Si comunica che da pochi minuti, sul sito del Ministero per  la Pubblica Amministrazione e l’Innovazione www.innovazionepa.it, è consultabile il rapporto analitico sulla terza settimana completa di attività (dal 16 al 20 febbraio) di “Linea Amica”, il più grande network europeo di relazioni con il pubblico presentato lo scorso 29 gennaio dal Ministro Renato Brunetta.
“Linea Amica” – che si pone l’obiettivo di una Pubblica Amministrazione gentile, trasparente e valutabile – raccoglie finora 330 URP o centri di risposta al cliente. Realizzato con la collaborazione del  Formez, questo servizio si avvale in particolare della partecipazione di INPS, INAIL, INPDAP, Agenzia delle Entrate, Comune di Roma, Comune di Milano, Centri di Prenotazione Sanitaria del Lazio e dell’Emilia Romagna nonché della piena cooperazione di ANCI, UPI, Ministeri e Regioni.
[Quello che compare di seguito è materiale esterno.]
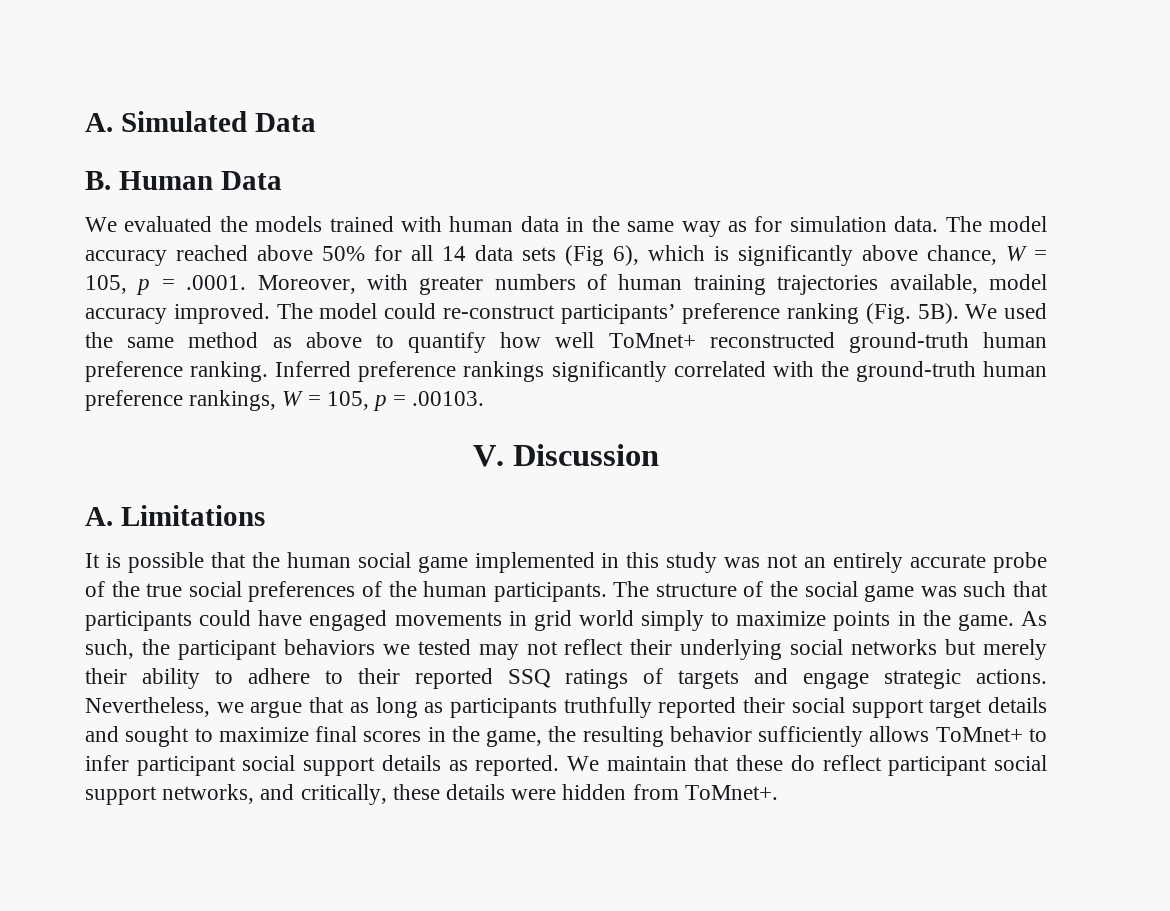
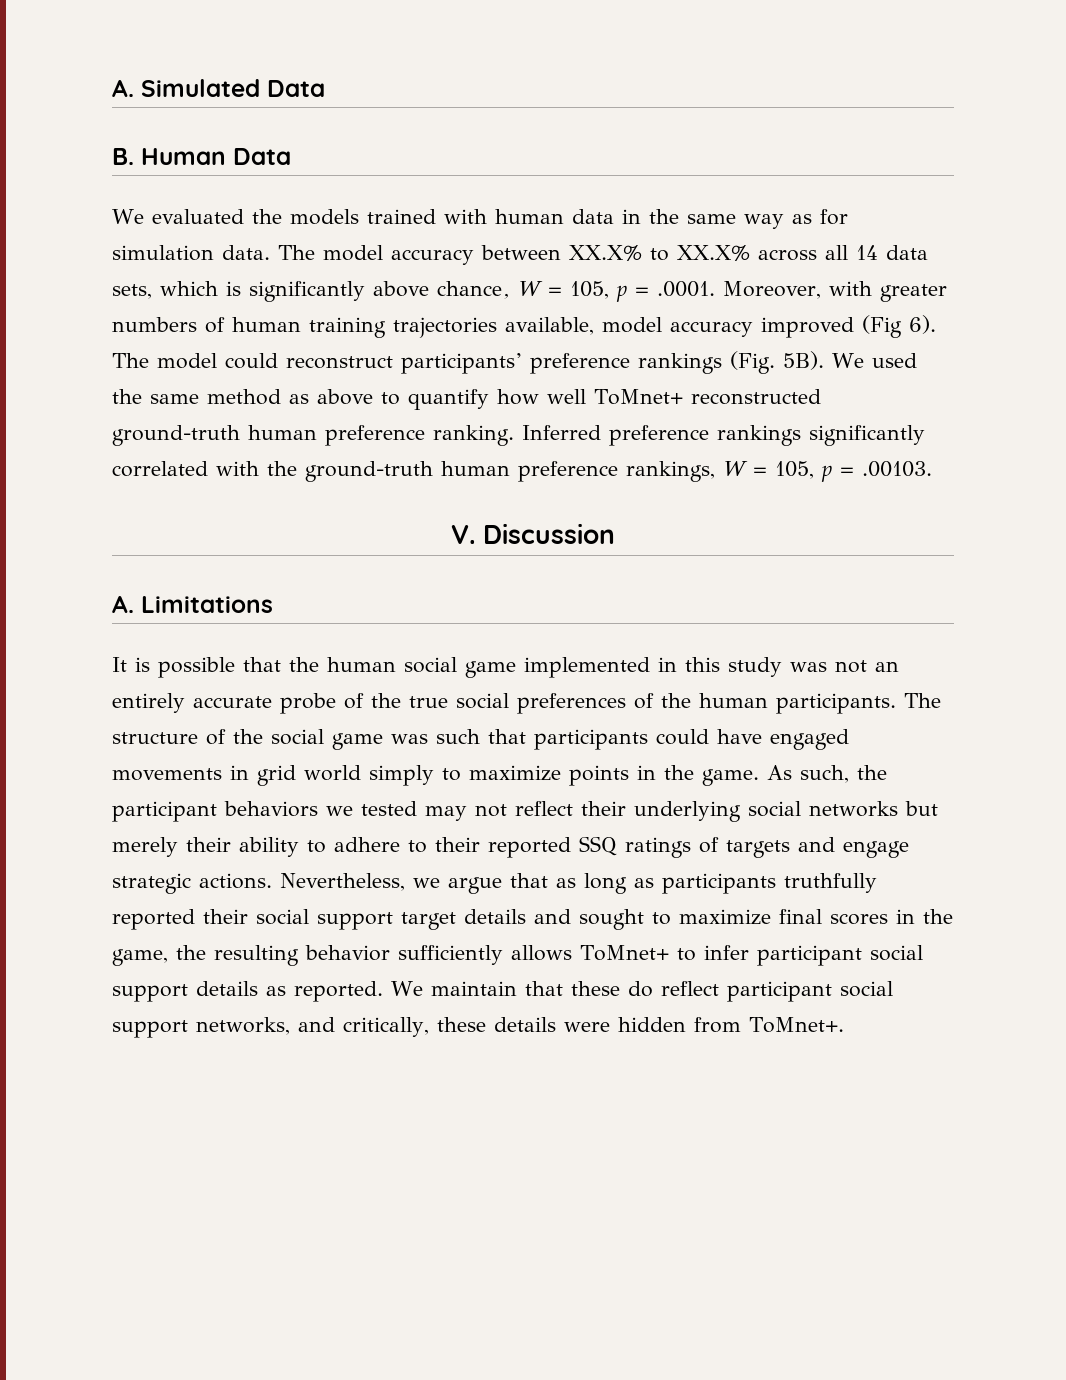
- The model accuracy reached above 50% for all 14 data sets (Fig 6), which is significantly above chance, W = 105, p = .0001. Moreover, with greater numbers of human training trajectories available, model accuracy improved.
+ The model accuracy between XX.X% to XX.X% across all 14 data sets, which is significantly above chance, W = 105, p = .0001. Moreover, with greater numbers of human training trajectories available, model accuracy improved (Fig 6).
- The model could re-construct participants’ preference ranking (Fig. 5B).
+ The model could reconstruct participants’ preference rankings (Fig. 5B).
Nella settimana trascorsa è stata inoltre attivata la collaborazione, fra gli altri, con il Ministero del Lavoro della Salute e delle Politiche Sociali, con il call center integrato del territorio fiorentino “Linea Comune 055.055” , con il Comune di Parma, con  la Regione Lombardia e  la Regione Autonoma Trentino Alto Adige, con le Asl di Bari e Napoli 3.
Nella sezione “Network” del sito di Linea Amica www.lineaamica.gov.it è visibile una cartina dell’Italia con l’elenco delle amministrazioni che collaborano con il network.
Anche nella settimana dal 16 al 20 febbraio il network ha superato il milione di contatti, inclusi risponditori automatici. I contatti assistiti da operatori sono stati 790.000, così distribuiti: 22.000 presso Ministeri (2,8%), 280.000 presso Enti previdenziali (35,4%), 36.000 presso Agenzia delle entrate ed enti fiscali (4,6%), 19.000 presso altri enti pubblici (2,4%), 10.000 presso Scuola e Università (1,3%), 296.000 presso Regioni e strutture sanitarie (37,5%), 127.000 presso Comuni, Province e strutture locali (16,1%).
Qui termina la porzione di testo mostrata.